### Prompt
The copy should begin at the line containing "margin-top: 12px ->" and end with the last line below, every line exact and no picture included.

Extracted records

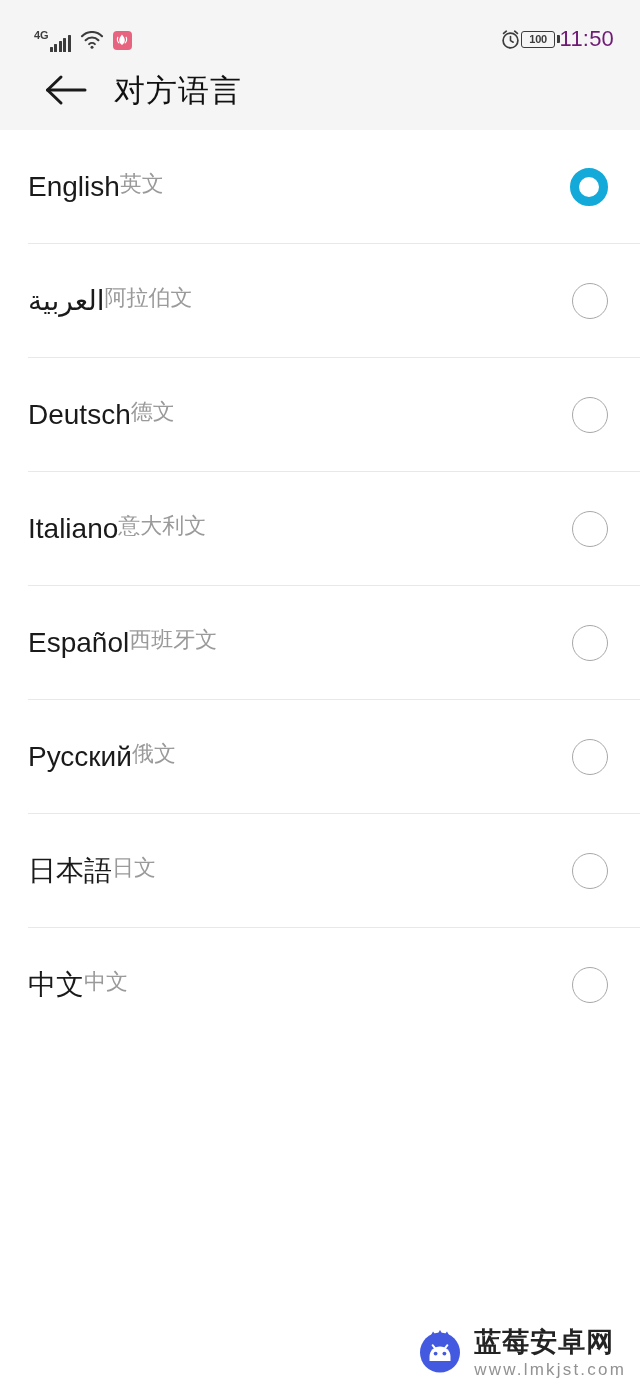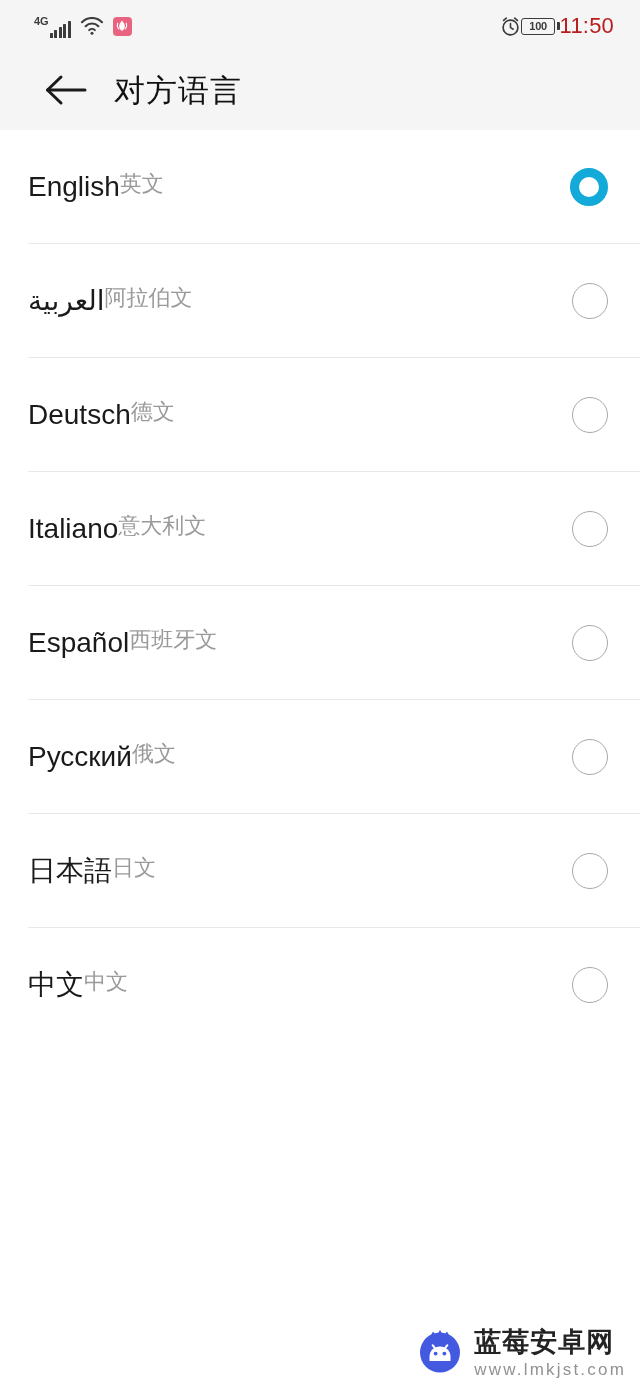"4G" .status-bar { align-items: center -> flex-end }
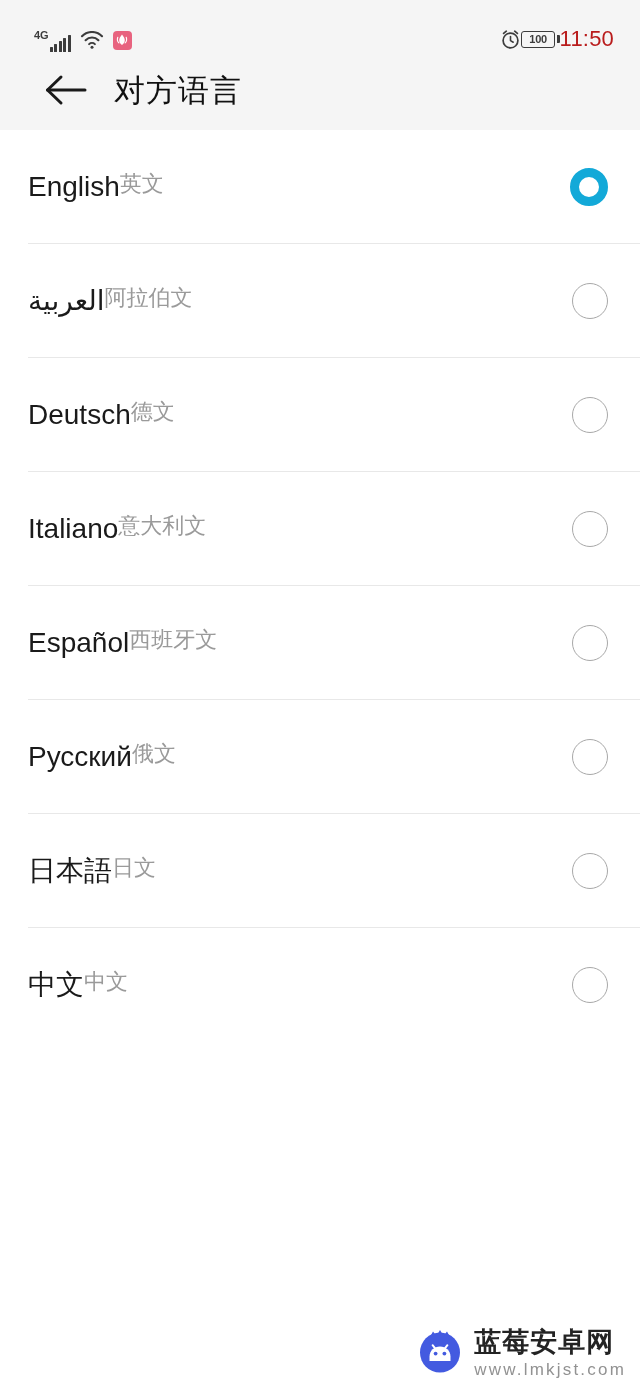"11:50" .clock { color: #b91c1c -> #701a75 }
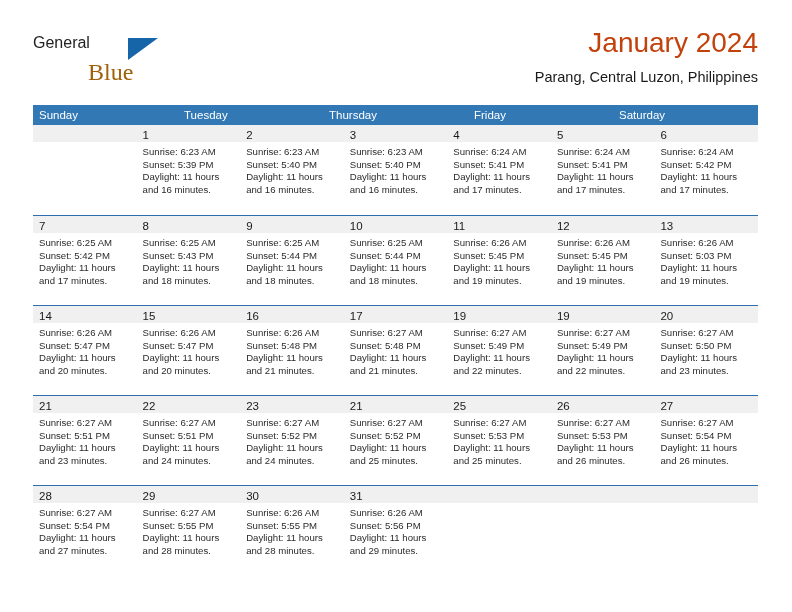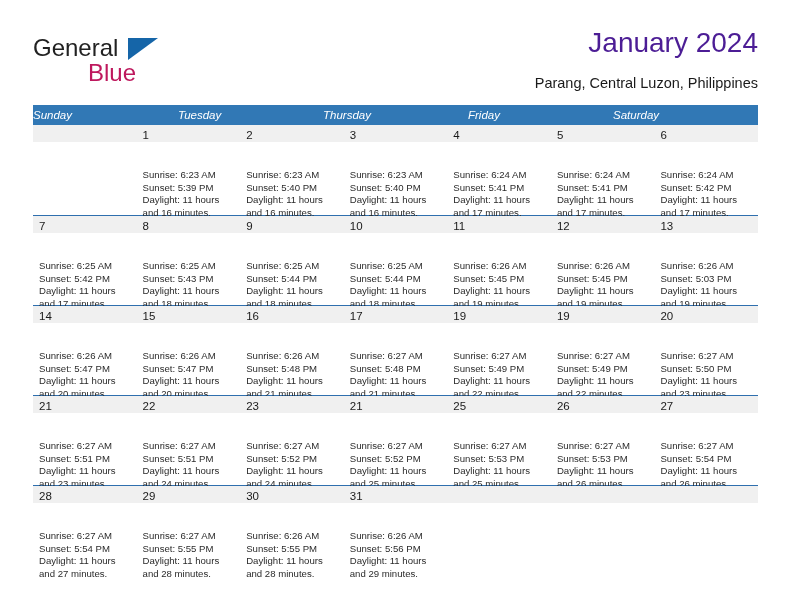"General" .logo-general { font-size: 24px -> 16px }
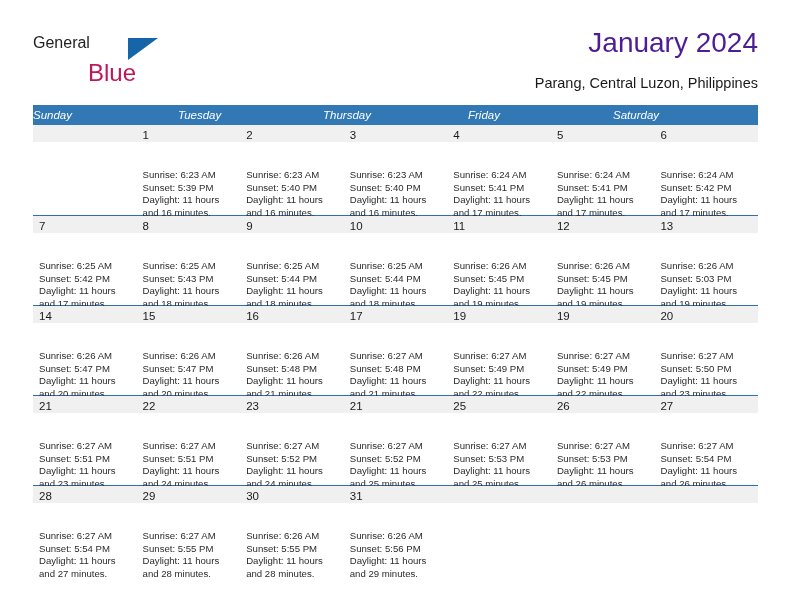"January 2024" .cal-title { color: #4c1d95 -> #c2410c }
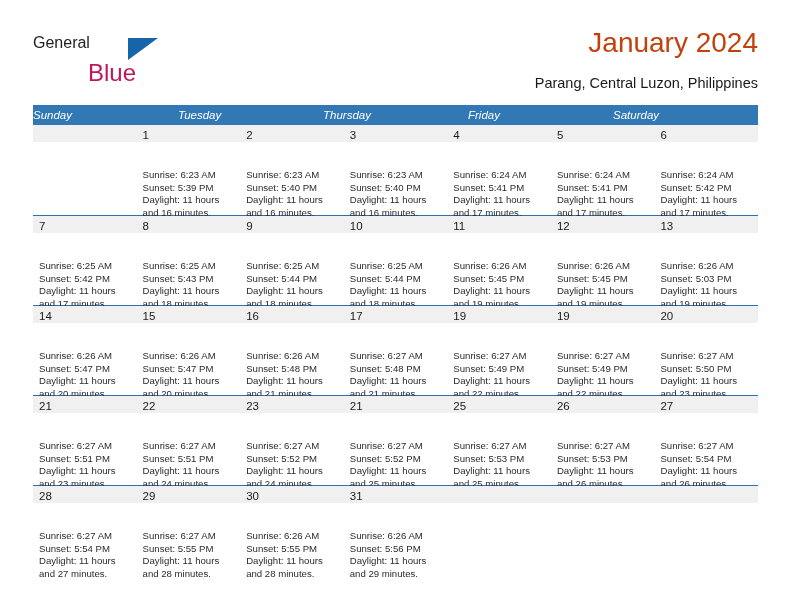"Blue" .logo-blue { color: #be185d -> #a16207; font-family: Liberation Sans, sans-serif -> Liberation Serif, serif }
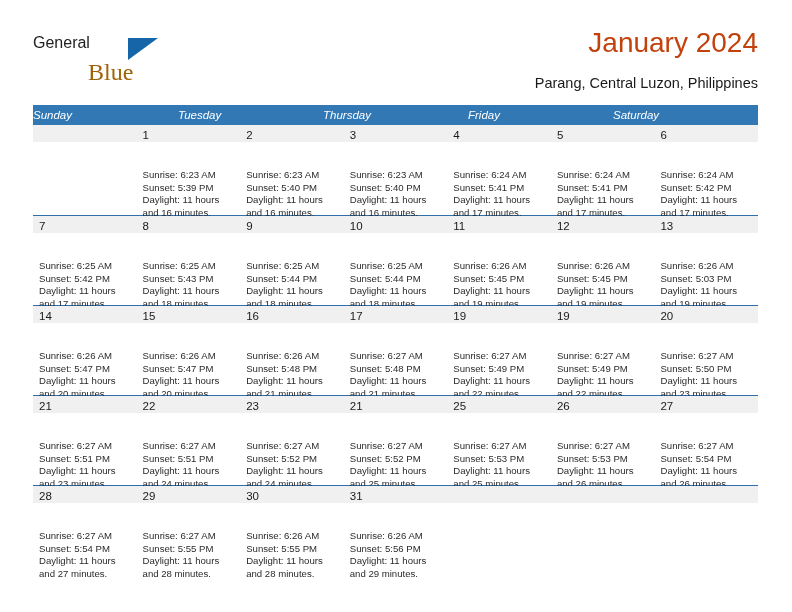"Parang, Central Luzon, Philippines" .cal-subtitle { margin-top: 12px -> 6px }
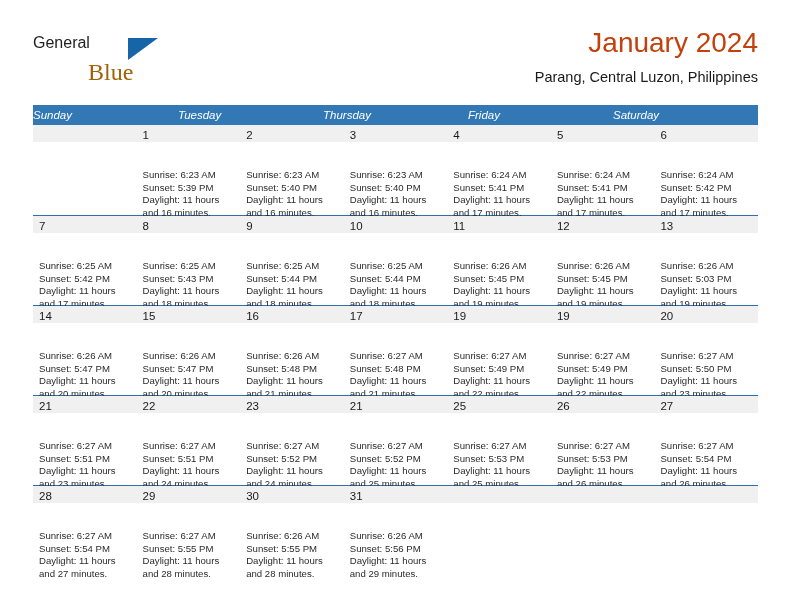"Sunday" .weekday { font-style: italic -> none; padding-left: none -> 6px }
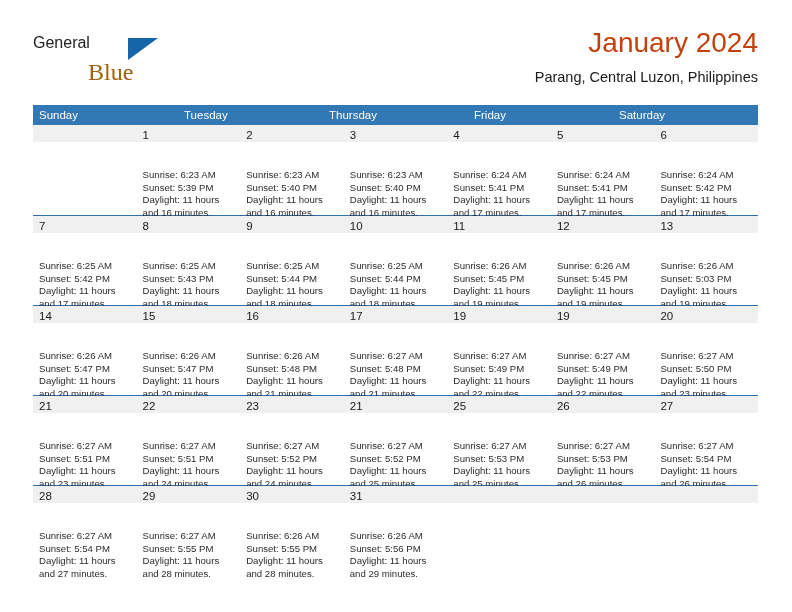"Sunrise: 6:23 AM" .day-info { margin-top: 23px -> none }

### Answer box
"Parang, Central Luzon, Philippines" .cal-subtitle { margin-top: 12px -> 6px }
"Sunday" .weekday { font-style: italic -> none; padding-left: none -> 6px }
"Sunrise: 6:23 AM" .day-info { margin-top: 23px -> none }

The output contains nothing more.